Climate Report from Canada

By Marc Bonhomme – Reporting from Quebec

“Canadian wildfires have this year burned a land area larger than 104 of the world’s 195 countries. The carbon dioxide released by them so far is estimated to be nearly 1.5 billion tons more than twice as much as Canada releases through transportation, electricity generation, heavy industry, construction and agriculture combined. In fact, it is more than the total emissions of more than 100 of the world’s countries also combined.

“But what is perhaps most striking about this year’s fires is that despite their scale, they are merely a continuation of a dangerous trend: Every year since 2001, Canada’s forests have emitted more carbo n than they’ve absorbed. That is the central finding of a distressing analysis published last month by Barry Saxifrage in Canada’s National Observer, ominously headlined “Our forests have reached a tipping point””

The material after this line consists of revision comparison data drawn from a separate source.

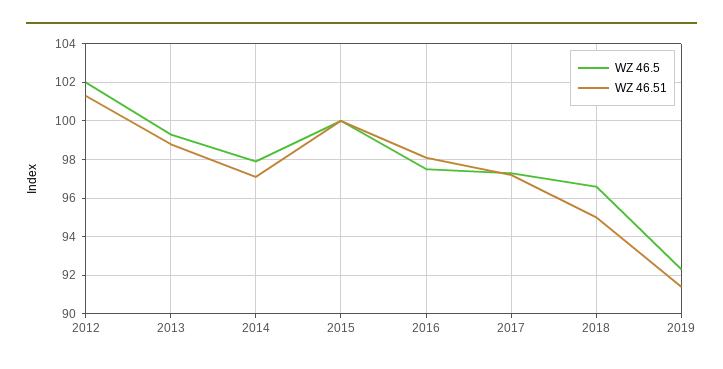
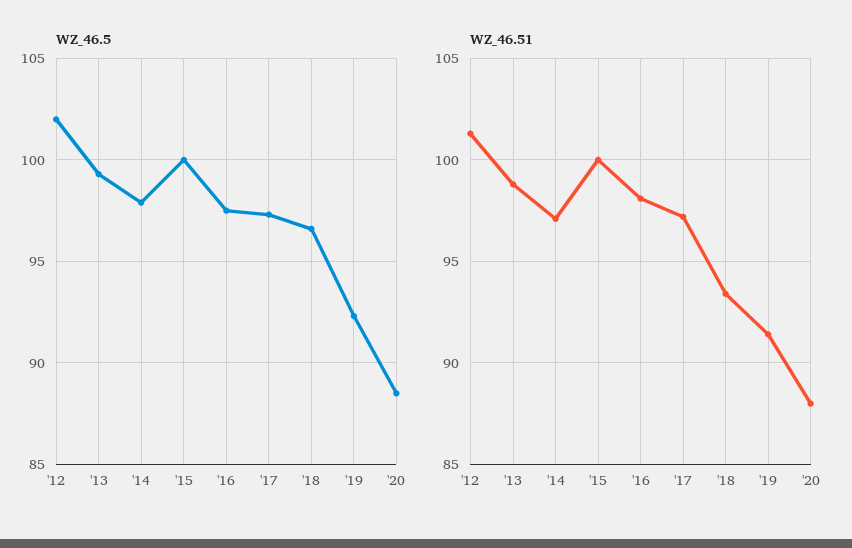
WZ 46.51, 2018: 95 -> 93.5
WZ 46.5, '20: none -> 88.5
WZ 46.51, '20: none -> 88

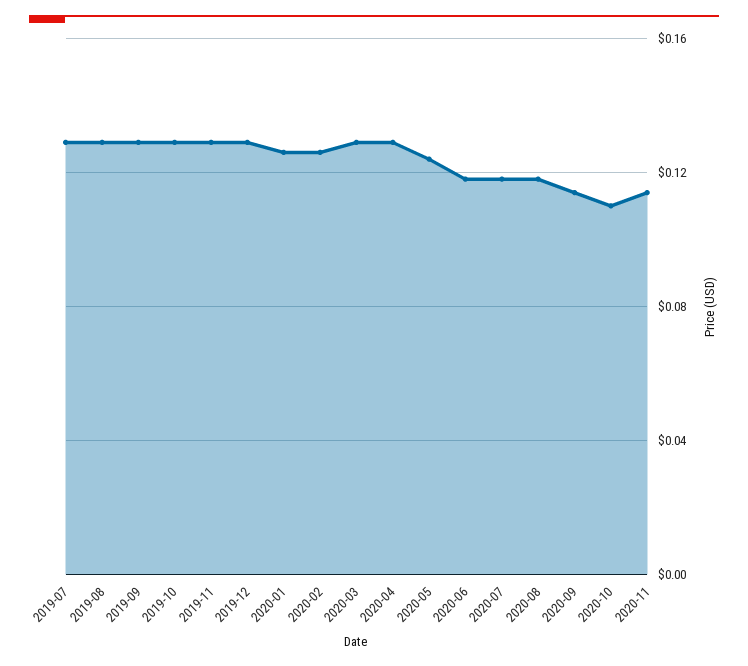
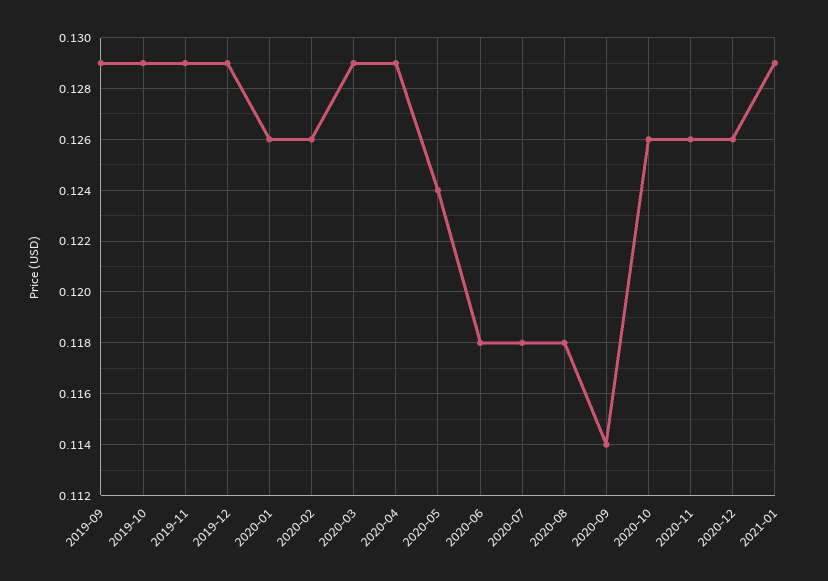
2019-07: 0.13 -> none
2019-08: 0.13 -> none
2020-10: 0.11 -> 0.126
2020-11: 0.115 -> 0.126
2020-12: none -> 0.126
2021-01: none -> 0.129

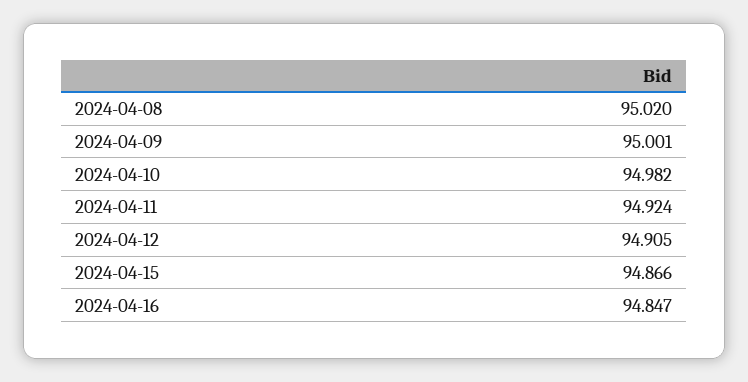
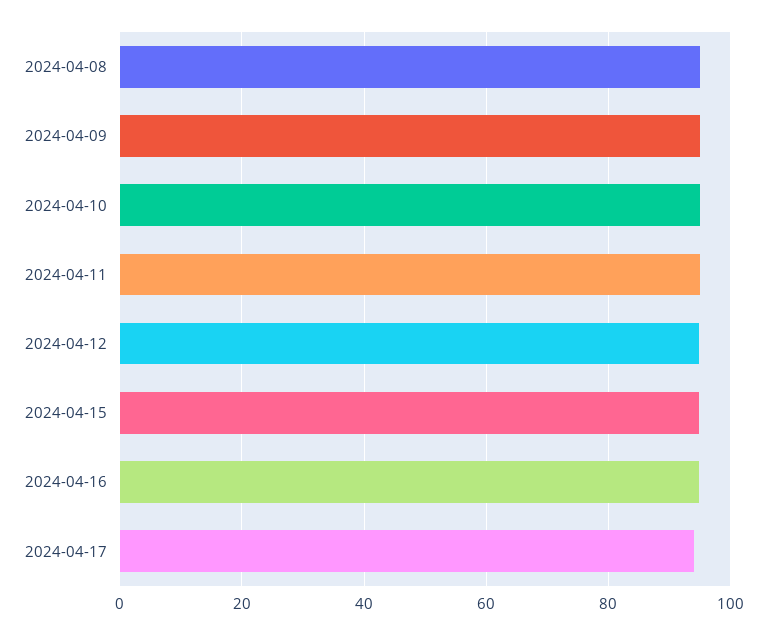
2024-04-17: none -> 94

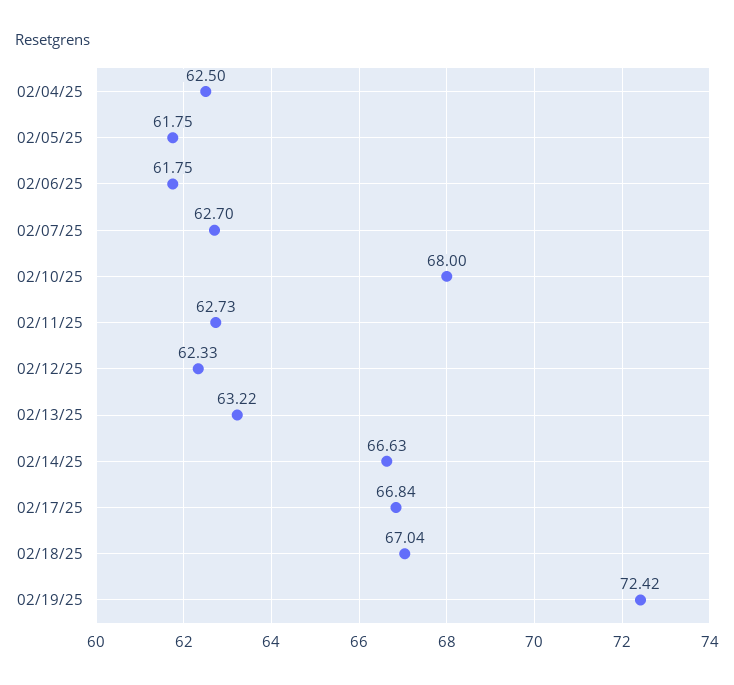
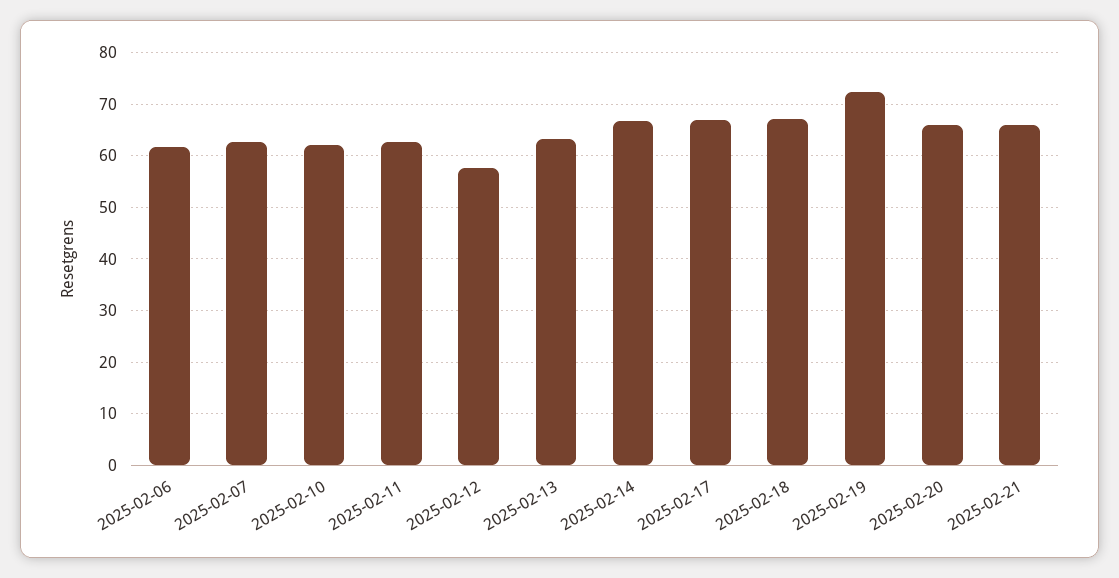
02/04/25: 62.5 -> none
02/05/25: 61.75 -> none
02/10/25: 68 -> 62
02/12/25: 62.33 -> 58
2025-02-20: none -> 66
2025-02-21: none -> 66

While these fires are still going on in West ern Canada, it is ironic that the Canadian Prime Minister was one of 34 invited to ad dress the UN Climate Ambition Summit in New York this September 20th even though “the UN Under Secretary General for Communications, Melissa Fleming, emphasized at the outset that Canada is one of the countries to have increased its production of fossil fuels the most last year “. The result is that these GHG emissions remain more than 20% higher than in 1990. Is this invitation explained by the previous announcement of the end of “ineffective” subsidies that in no way cancel out either the loans to oil companies or the generous subsidies for GHG capture and sequestration?

“In the middle of the week of the United Nations Climate Ambition Summit, the Trudeau government and that of Newfoundland and Labrador announced their intention to open thousands of additional square kilo meters of marine environments to oil exploration projects. […] Part of a block overlaps the most important marine biodiversity protection zone in the east of the country. More cynical, you die. This snub ridiculed these “more than 250 organizations from 30 countries [who] sent a letter to Prime Minister Trudeau asking him not only to keep his promise, but to reduce emissions from the fossil sector by 60% compared to the current level. from 2005, by 2030.”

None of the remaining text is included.